Extracted entries ->
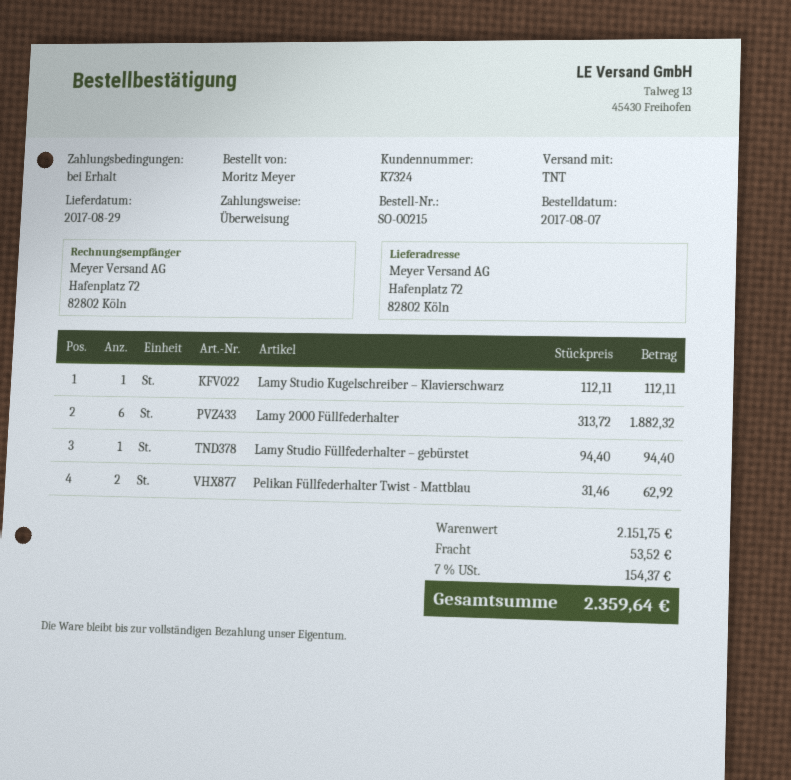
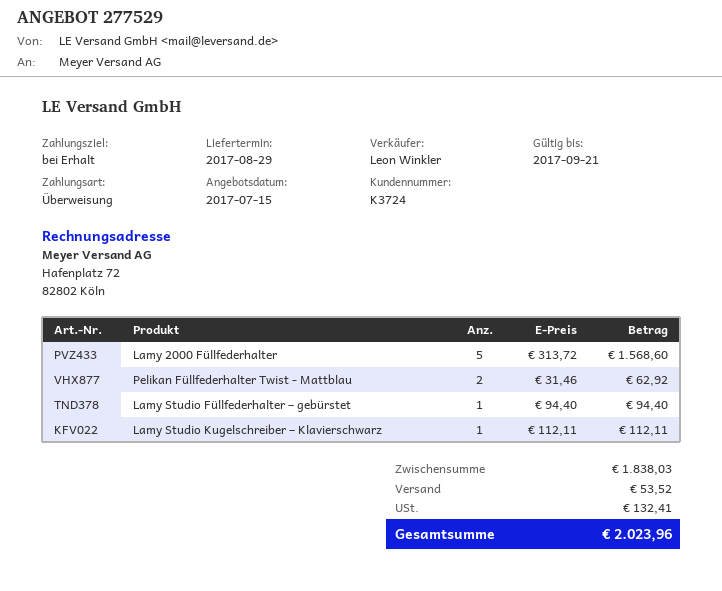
customer number: K7324 -> K3724
Lamy 2000 Füllfederhalter: 6 x 313.72 = 1882.32 -> 5 x 313.72 = 1568.60
subtotal: 2151.75 -> 1838.03
tax: 154.37 -> 132.41
total: 2359.64 -> 2023.96

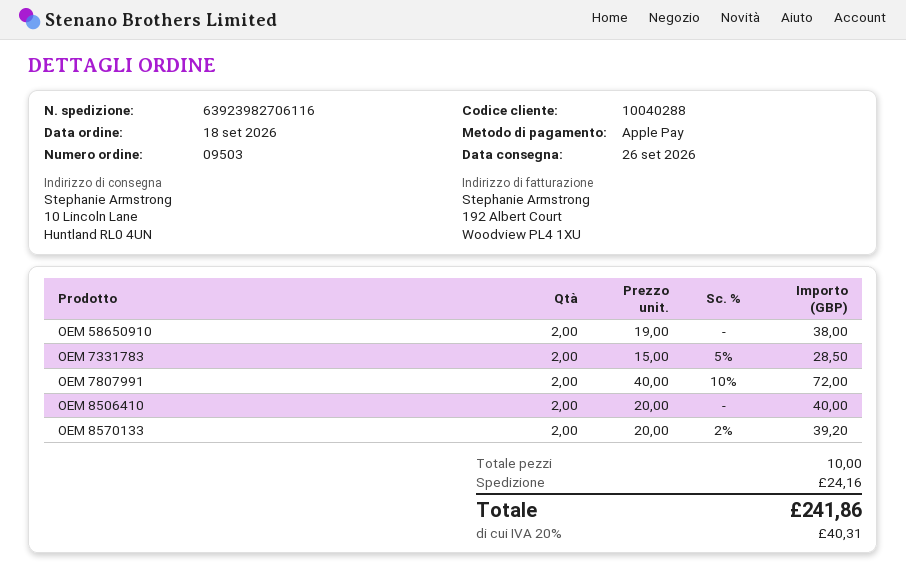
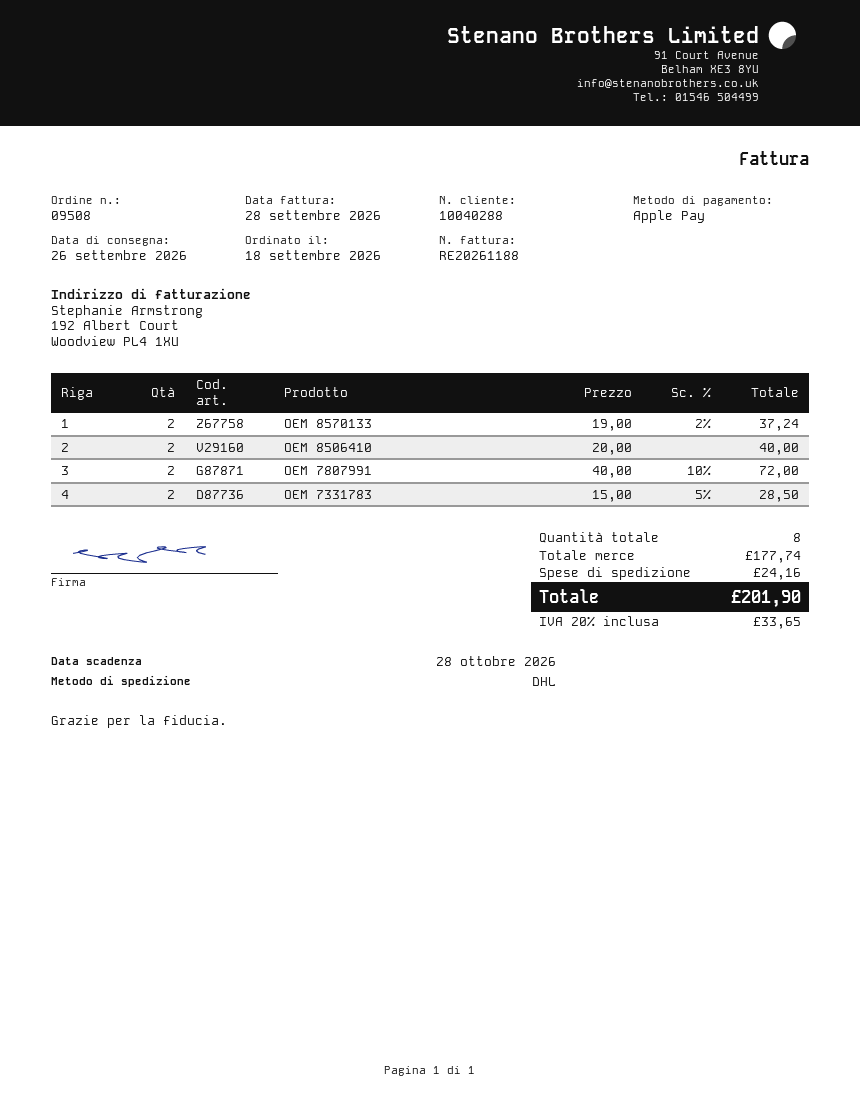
order number: 09503 -> 09508
OEM 58650910: 2 x 19.00 = 38.00 -> none
OEM 8570133: 2 x 20.00 - 2% = 39.20 -> 2 x 19.00 - 2% = 37.24
total quantity: 10 -> 8
tax: 20% = 40.31 -> 20% = 33.65
total: 241.86 -> 201.90

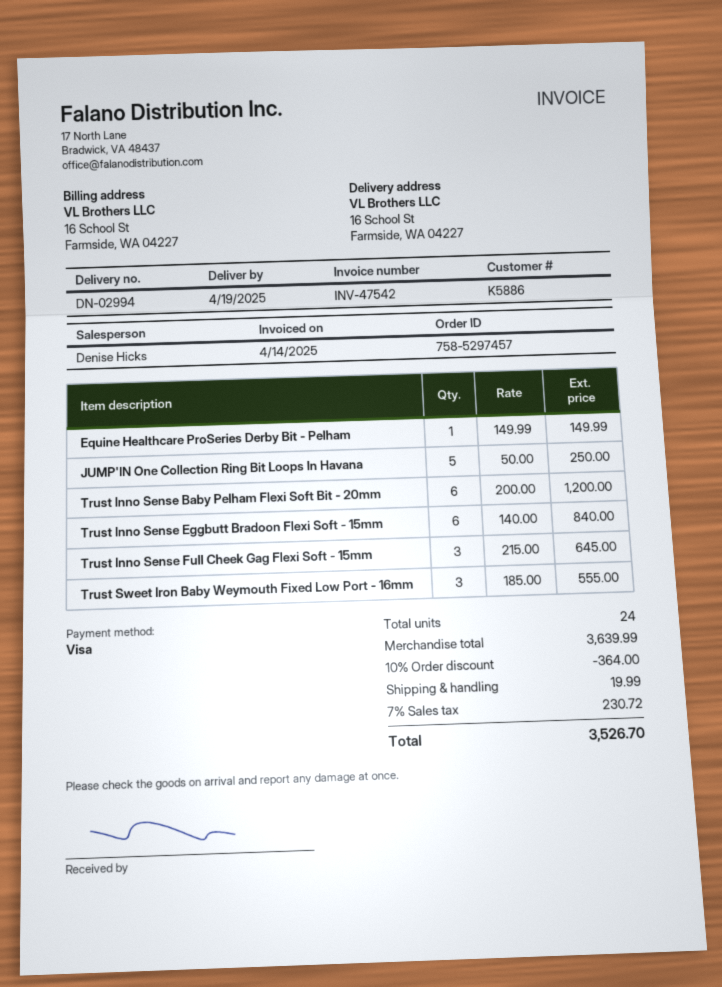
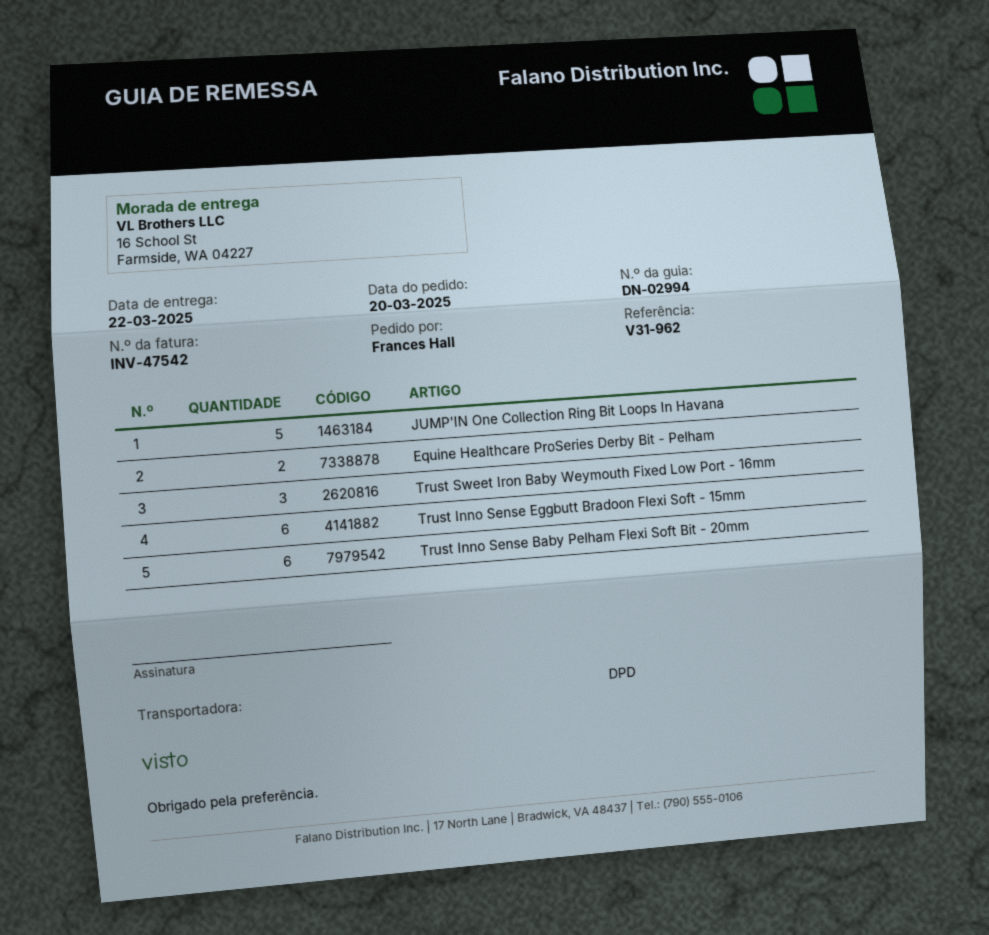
delivery date: 2025-04-19 -> 2025-03-22
Equine Healthcare ProSeries Derby Bit - Pelham: 1 -> 2
Trust Inno Sense Full Cheek Gag Flexi Soft - 15mm: 3 -> none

Task details -> Respond with only the number of lines above that include the string "none".

Result of this exercise -> 2